The farcical attempts of Mr and Mrs Fezziwig (Ashley Dixon and Victoria Sibson) to join the dancing and festivities of Christmas past had the audience laughing out loud, as Mrs Fezziwig’s bloomers went on display and the pair collapsed in a heap. This playful exchange not only brings the party to life, but proves to any audience that ballet can be silly and humorous too.

Young Scrooge (Tobias Batley) and Belle (Martha Leebolt) share a sensitive duet before she returns her engagement ring to him. His futile attempts to win her back seem to sadden Belle, who wilts at his grasp and despairs at their moments of misunderstanding. Although once in love, they have become awkwardly out of sync and no longer move as one. This is an essential moment for Scrooge as he turns to his love of money in recompense for Belle’s love. Loe’s haughtiness gives us a glimpse of the man Scrooge is to become.

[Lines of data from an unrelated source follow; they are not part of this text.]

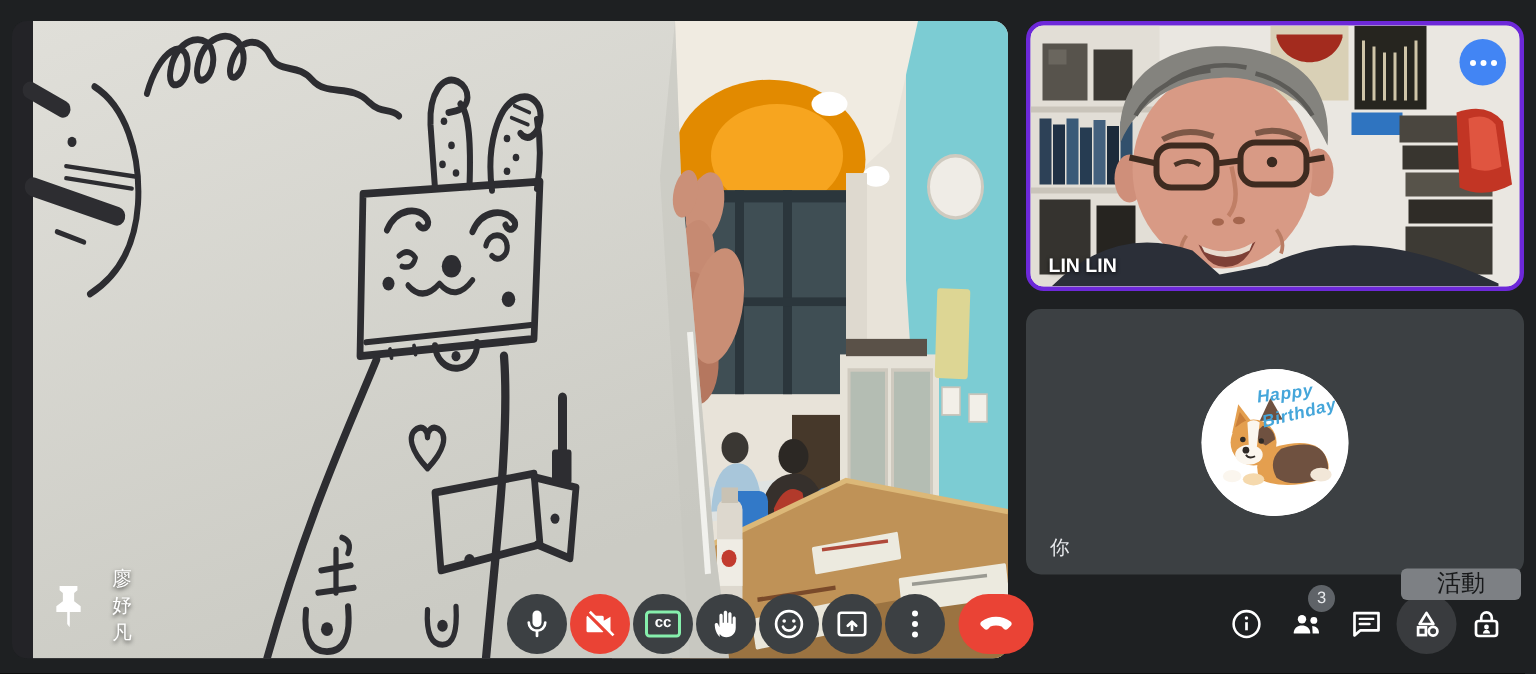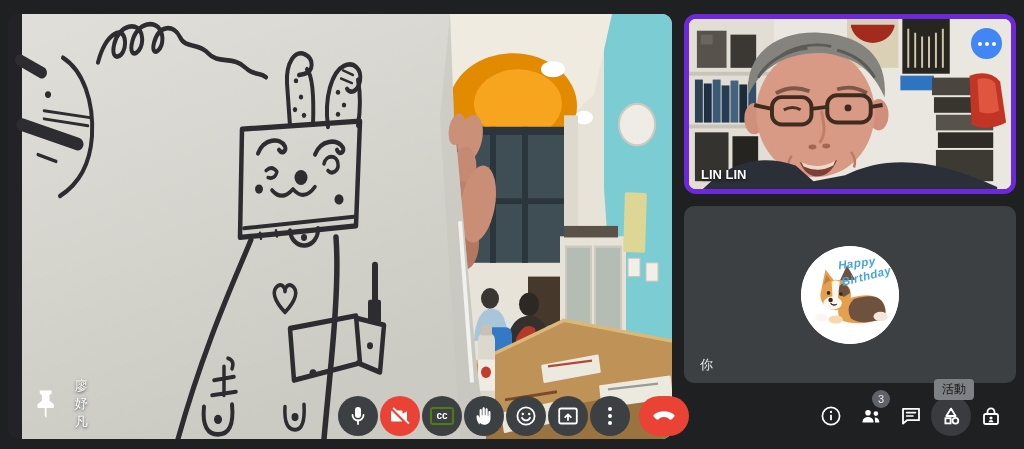--- a/index.html
+++ b/index.html
@@ -6,21 +6,21 @@
   #app{position:relative;width:1024px;height:449px;background:#1e2022;overflow:hidden;
        font-family:"Liberation Sans",sans-serif;-webkit-font-smoothing:antialiased;}
 
   
   .main-tile{position:absolute;left:8px;top:14px;width:664px;height:425px;border-radius:10px;
              overflow:hidden;background:#202124;}
   .main-tile svg{display:block;width:100%;height:100%;}
   .name-chip{position:absolute;left:20px;bottom:8px;display:flex;align-items:center;gap:12px;
              color:#fff;font-size:13px;text-shadow:0 1px 3px rgba(0,0,0,.7);}
   .speaker-tile{position:absolute;left:684px;top:14px;width:332px;height:180px;border-radius:12px;
-                border:5px solid #6d28d9;box-sizing:border-box;overflow:hidden;background:#e9e6e0;}
+                border:3px solid #6d28d9;box-sizing:border-box;overflow:hidden;background:#e9e6e0;}
   .speaker-tile svg.portrait{display:block;width:100%;height:100%;}
   .tile-label{position:absolute;left:12px;bottom:7px;color:#fff;font-size:13px;font-weight:700;
               text-shadow:0 1px 3px rgba(0,0,0,.8);}
   .dots-btn{position:absolute;top:9px;right:9px;width:31px;height:31px;border-radius:50%;
             background:#4285f4;display:flex;align-items:center;justify-content:center;gap:3px;cursor:pointer;}
   .dots-btn i{width:4px;height:4px;border-radius:50%;background:#fff;}
   .self-tile{position:absolute;left:684px;top:206px;width:332px;height:177px;border-radius:10px;
              background:#3c4043;overflow:hidden;}
   .self-label{position:absolute;left:16px;bottom:9px;color:#e8eaed;font-size:13px;}
   .avatar{position:absolute;left:50%;top:50%;transform:translate(-50%,-50%);width:98px;height:98px;
@@ -36,33 +36,33 @@
   .meeting-info{position:absolute;left:16px;top:0;height:66px;display:flex;align-items:center;gap:11px;
                 color:#e8eaed;font-size:14px;}
   .meeting-info .sep{color:#5f6368;font-size:15px;}
   .meeting-info .code{font-weight:700;letter-spacing:.2px;}
   .controls{position:absolute;left:338px;top:13px;display:flex;align-items:center;gap:2px;}
   .cbtn{width:40px;height:40px;border-radius:50%;background:#3c4043;display:flex;align-items:center;
         justify-content:center;cursor:pointer;flex:0 0 auto;}
   .cbtn.danger{background:#ea4335;}
   .end-call{width:50px;height:40px;border-radius:20px;background:#ea4335;display:flex;align-items:center;
             justify-content:center;cursor:pointer;margin-left:7px;}
-  .cc-box{width:20px;height:14px;border:2px solid #4d7c0f;border-radius:3px;color:#fff;font-size:10px;
+  .cc-box{width:20px;height:14px;border:2px solid #86efac;border-radius:3px;color:#fff;font-size:10px;
           font-weight:700;display:flex;align-items:center;justify-content:center;line-height:1;}
   .dots-v{display:flex;flex-direction:column;gap:3px;}
   .dots-v i{width:4px;height:4px;border-radius:50%;background:#fff;}
   .right-controls{position:absolute;right:14px;top:13px;display:flex;align-items:center;gap:2px;}
   .pbtn{position:relative;width:38px;height:40px;display:flex;align-items:center;justify-content:center;cursor:pointer;}
   .pbtn .hover-circle{position:absolute;left:50%;top:50%;transform:translate(-50%,-50%);width:40px;height:40px;
         border-radius:50%;background:#393b3e;}
   .pbtn svg{position:relative;}
   .badge{position:absolute;top:-6px;right:0;width:18px;height:18px;border-radius:50%;background:#5f6368;
          color:#e8eaed;font-size:11px;display:flex;align-items:center;justify-content:center;}
-  .tooltip{position:absolute;left:934px;top:379px;height:21px;padding:0 8px;border-radius:4px;
-           background:#7d8084;color:#17181a;font-size:12px;display:flex;align-items:center;}
+  .tooltip{position:absolute;left:934px;top:379px;height:21px;padding:0 24px;border-radius:4px;
+           background:#7d8084;color:#17181a;font-size:16px;display:flex;align-items:center;}
 </style>
 </head>
 <body>
 
 <div id="app">
 
   <div class="main-tile">
     <svg viewBox="0 0 664 369" preserveAspectRatio="none">
       <defs>
         <linearGradient id="paperG" x1="0" y1="0" x2="0.4" y2="1">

The dancers themselves are not only dancing, but acting to portray their characters, expressing their emotions in facial expression and body language, and singing too. Loe’s range of emotions truly characterise Scrooge’s development towards revelation in the story. Scrooge’s stern appearance subsides somewhat as we observe him in bed, wearing his nightgown, huddling against the chill coming through threadbare curtains. This is where his revelations take place, and where he is most vulnerable.

Haunted by Marley’s Ghost and phantoms of tormented souls, masked figures dressed in rags with straggling hair and large bony hands, Scrooge faces his emotional turmoil repeatedly throughout the night. His fear for the future and distress about his past mistakes sees Scrooge through a significant transformation. A lonely man who wiped his empty bowl on the bed-sheet before falling asleep awakes to begin jumping about on one bare foot, flustered in his haste to get dressed and begin preparations for a Christmas celebration for the whole community.

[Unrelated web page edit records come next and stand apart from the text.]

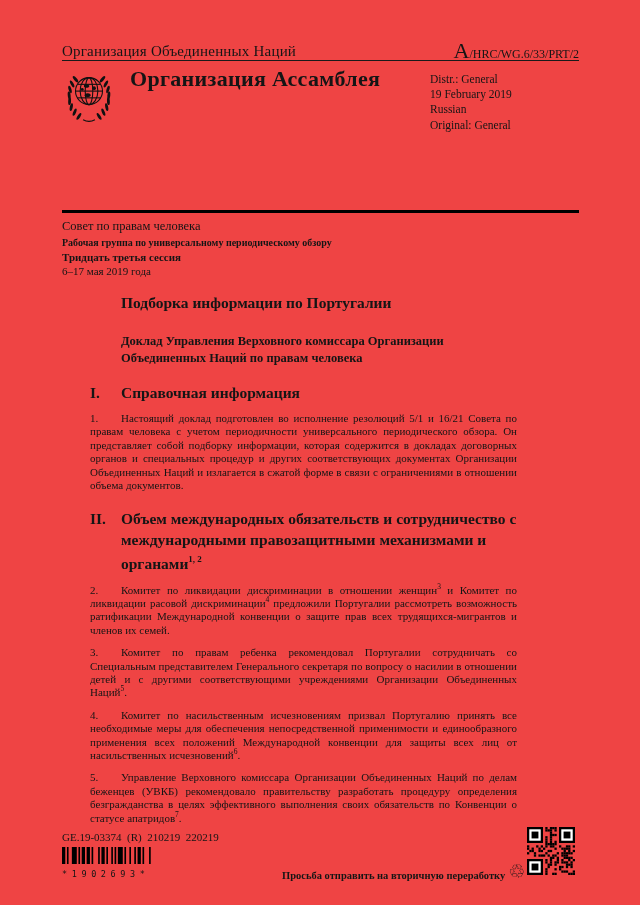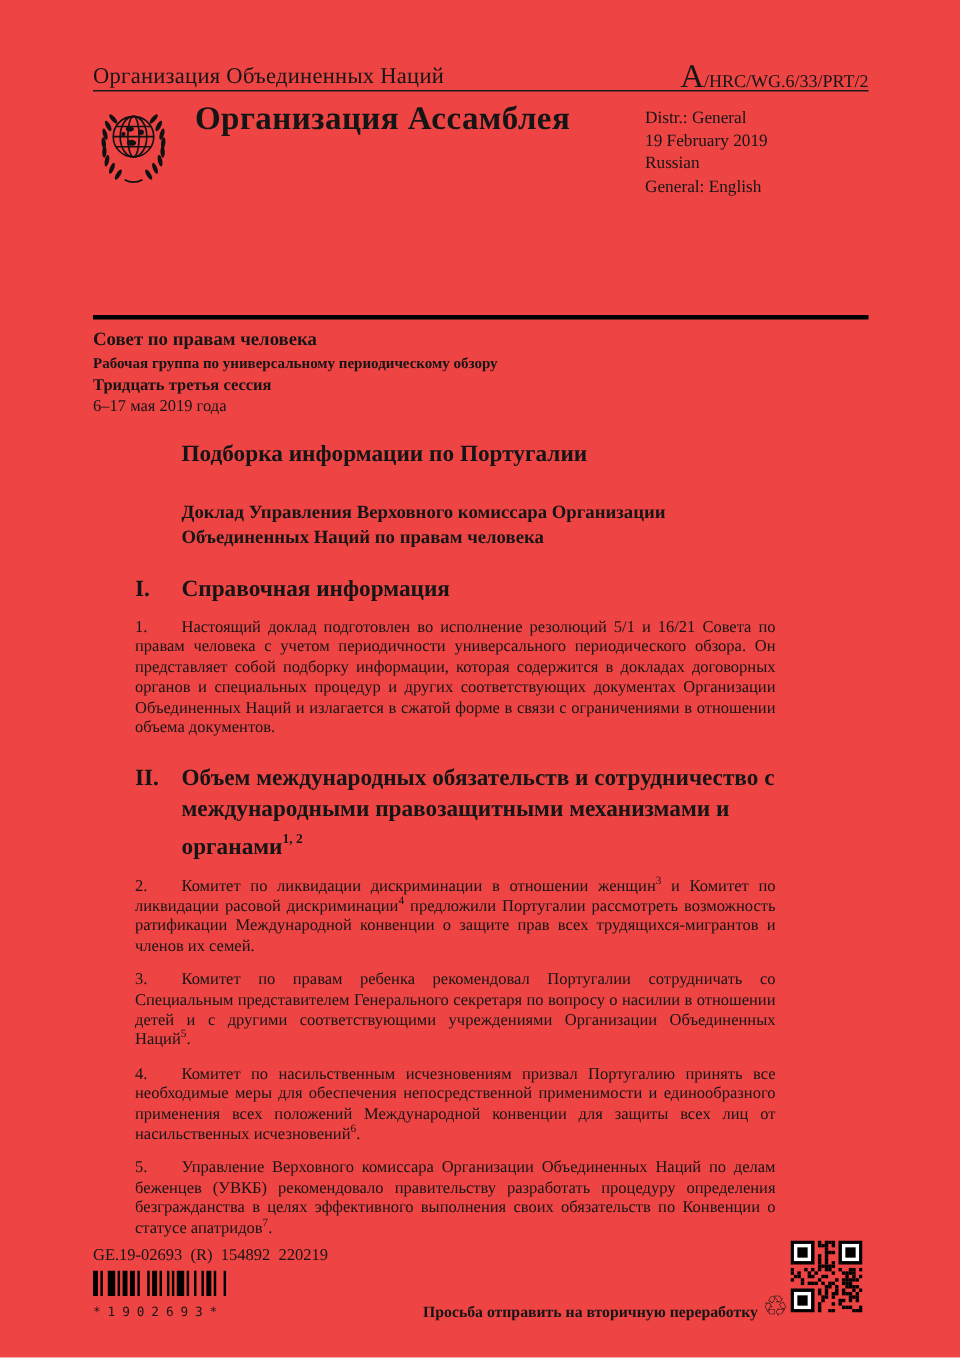--- a/index.html
+++ b/index.html
@@ -14,21 +14,21 @@
   .doc-symbol .big { font-size:22px; }
   .doc-symbol .rest { font-size:12px; }
   .rule-thin { position:absolute; left:62px; top:60px; width:517px; height:1px; background:#1a1a1a; }
   .emblem { position:absolute; left:62px; top:64px; }
   .assembly { position:absolute; left:130px; top:66px; font-size:22px; font-weight:bold; letter-spacing:.3px; }
   .distr { position:absolute; left:430px; top:72px; font-size:11.5px; line-height:15.2px; }
   .rule-thick { position:absolute; left:62px; top:210px; width:517px; height:3px; background:#000; }
 
   
   .column { position:absolute; left:62px; top:219px; width:517px; }
-  .council { font-size:12.5px; font-weight:bold; line-height:15px; }
+  .council { font-size:12.5px; font-weight:normal; line-height:15px; }
   .wg      { font-size:10px;  font-weight:bold; line-height:14px; margin-top:2px; }
   .sess    { font-size:11px;  font-weight:bold; line-height:14px; }
   .dates   { font-size:11px;  line-height:14px; }
 
   .doc-title    { margin:16px 0 0 59px; font-size:15.5px; font-weight:bold; }
   .doc-subtitle { margin:21px 0 0 59px; width:348px; font-size:12.5px; font-weight:bold; line-height:16.5px; }
 
   section { margin-top:16px; }
   .sec-head { position:relative; padding-left:59px; }
   .sec-num  { position:absolute; left:28px; top:0; font-size:15.5px; font-weight:bold; line-height:21px; }
@@ -95,21 +95,21 @@
       <path d="M25,61 q7,4 14,0" stroke="#111" stroke-width="1.4" fill="none"></path>
     </svg>
   </div>
 
   <div class="assembly">Организация Ассамблея</div>
 
   <div class="distr">
     <div>Distr.: General</div>
     <div>19 February 2019</div>
     <div>Russian</div>
-    <div>General: English</div>
+    <div>Original: General</div>
   </div>
 
   <div class="rule-thick"></div>
 
   <div class="column">
     <div class="council">Совет по правам человека</div>
     <div class="wg">Рабочая группа по универсальному периодическому обзору</div>
     <div class="sess">Тридцать третья сессия</div>
     <div class="dates">6–17 мая 2019 года</div>
 
@@ -130,21 +130,21 @@
             <h2>Объем международных обязательств и сотрудничество с международными правозащитными механизмами и органами<sup>1, 2</sup></h2>
           </div>
           <p class="para"><span class="par-num">2.</span>Комитет по ликвидации дискриминации в отношении женщин<sup>3</sup> и Комитет по ликвидации расовой дискриминации<sup>4</sup> предложили Португалии рассмотреть возможность ратификации Международной конвенции о защите прав всех трудящихся-мигрантов и членов их семей.</p>
           <p class="para"><span class="par-num">3.</span>Комитет по правам ребенка рекомендовал Португалии сотрудничать со Специальным представителем Генерального секретаря по вопросу о насилии в отношении детей и с другими соответствующими учреждениями Организации Объединенных Наций<sup>5</sup>.</p>
           <p class="para"><span class="par-num">4.</span>Комитет по насильственным исчезновениям призвал Португалию принять все необходимые меры для обеспечения непосредственной применимости и единообразного применения всех положений Международной конвенции для защиты всех лиц от насильственных исчезновений<sup>6</sup>.</p>
           <p class="para"><span class="par-num">5.</span>Управление Верховного комиссара Организации Объединенных Наций по делам беженцев (УВКБ) рекомендовало правительству разработать процедуру определения безгражданства в целях эффективного выполнения своих обязательств по Конвенции о статусе апатридов<sup>7</sup>.</p>
         </section>
       </div>
   </div>
 
-  <div class="ge">GE.19-02693  (R)  154892  220219</div>
+  <div class="ge">GE.19-03374  (R)  210219  220219</div>
 
   <div class="barcode-wrap">
     <svg id="barcode-svg" width="92" height="17" xmlns="http://www.w3.org/2000/svg">
         <rect x="0" y="0" width="3.2857142857142856" height="17" fill="#000"></rect>
         <rect x="4.928571428571429" y="0" width="1.6428571428571428" height="17" fill="#000"></rect>
         <rect x="9.857142857142858" y="0" width="4.928571428571429" height="17" fill="#000"></rect>
         <rect x="16.42857142857143" y="0" width="1.6428571428571428" height="17" fill="#000"></rect>
         <rect x="19.714285714285715" y="0" width="3.2857142857142856" height="17" fill="#000"></rect>
         <rect x="24.642857142857142" y="0" width="3.2857142857142856" height="17" fill="#000"></rect>
         <rect x="29.57142857142857" y="0" width="1.6428571428571428" height="17" fill="#000"></rect>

Northern Ballet brings this Christmassy story to life without any dialogue but vivid characterisation. Younger members of the audience will have no difficulty understanding and enjoying the familiar story, articulated by the dancers with skill. Accessibility is one of Northern Ballet’s primary concerns, and as a result I have never seen a more child-friendly ballet. Like their ideal audience, Northern Ballet’s cast is full of children, on stage alongside fully trained dancers. Local children are invited from performing arts schools to rehearse and perform with the company at their local venue. Tiny Tim is played by a four year old. This seems a wonderful opportunity to involve and inspire children in ballet.

Northern Ballet provides a light-hearted, Christmassy opportunity to become inspired by ballet. A Christmas Carol is humourous, fun and beautifully choreographed contemporary ballet. Whether you’re a die-hard ballet fan, a novice, or want to introduce a young person to ballet, there is something here for everyone. I challenge you not to leave singing carols, fully ready for the Christmas season.